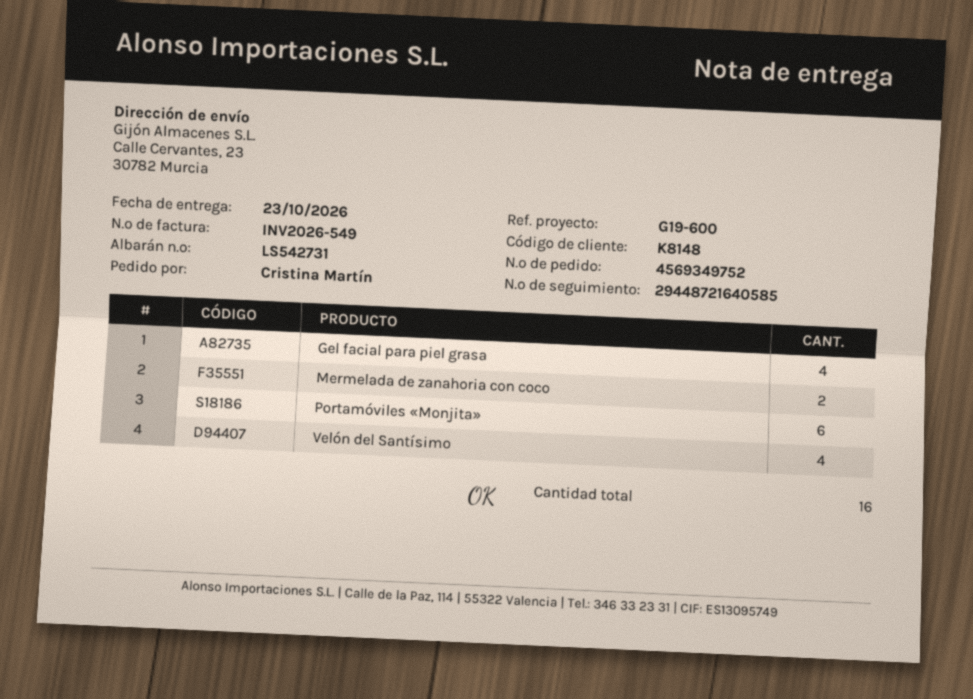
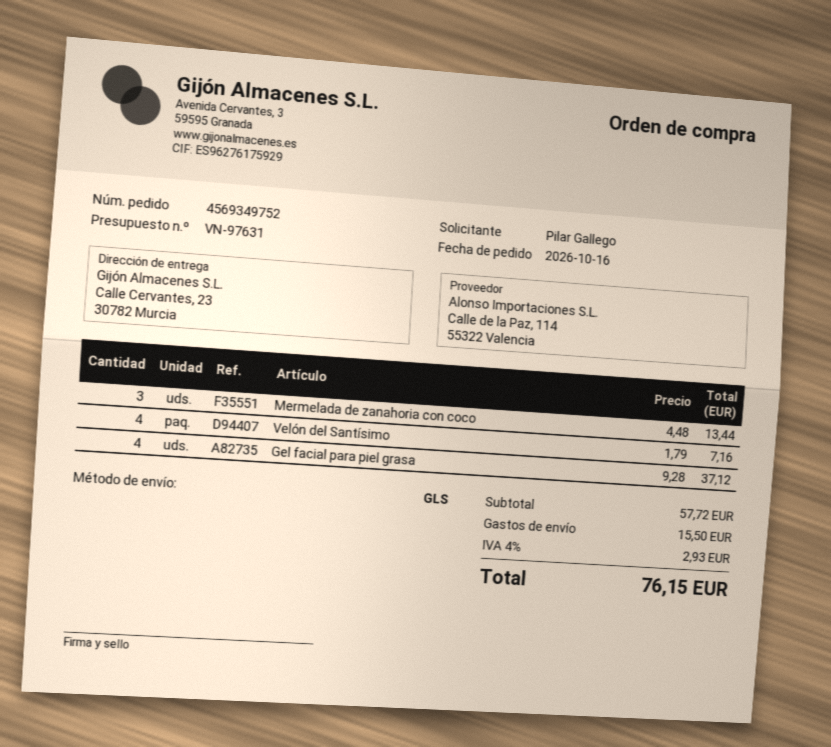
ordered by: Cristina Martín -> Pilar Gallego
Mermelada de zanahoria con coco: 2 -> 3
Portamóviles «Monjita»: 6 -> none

--

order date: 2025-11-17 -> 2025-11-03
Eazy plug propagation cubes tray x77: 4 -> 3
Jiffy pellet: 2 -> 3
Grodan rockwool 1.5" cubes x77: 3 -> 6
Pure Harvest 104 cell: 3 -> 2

---

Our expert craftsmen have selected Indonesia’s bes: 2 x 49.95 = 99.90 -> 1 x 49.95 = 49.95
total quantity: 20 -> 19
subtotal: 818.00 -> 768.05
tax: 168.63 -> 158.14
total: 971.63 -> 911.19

• **ASSIGNED TASK**: Wherever the string "cubes" is found in the listing above, copy the line that contains it.

• **SOLUTION TO THIS EXERCISE**:
Eazy plug propagation cubes tray x77: 4 -> 3
Grodan rockwool 1.5" cubes x77: 3 -> 6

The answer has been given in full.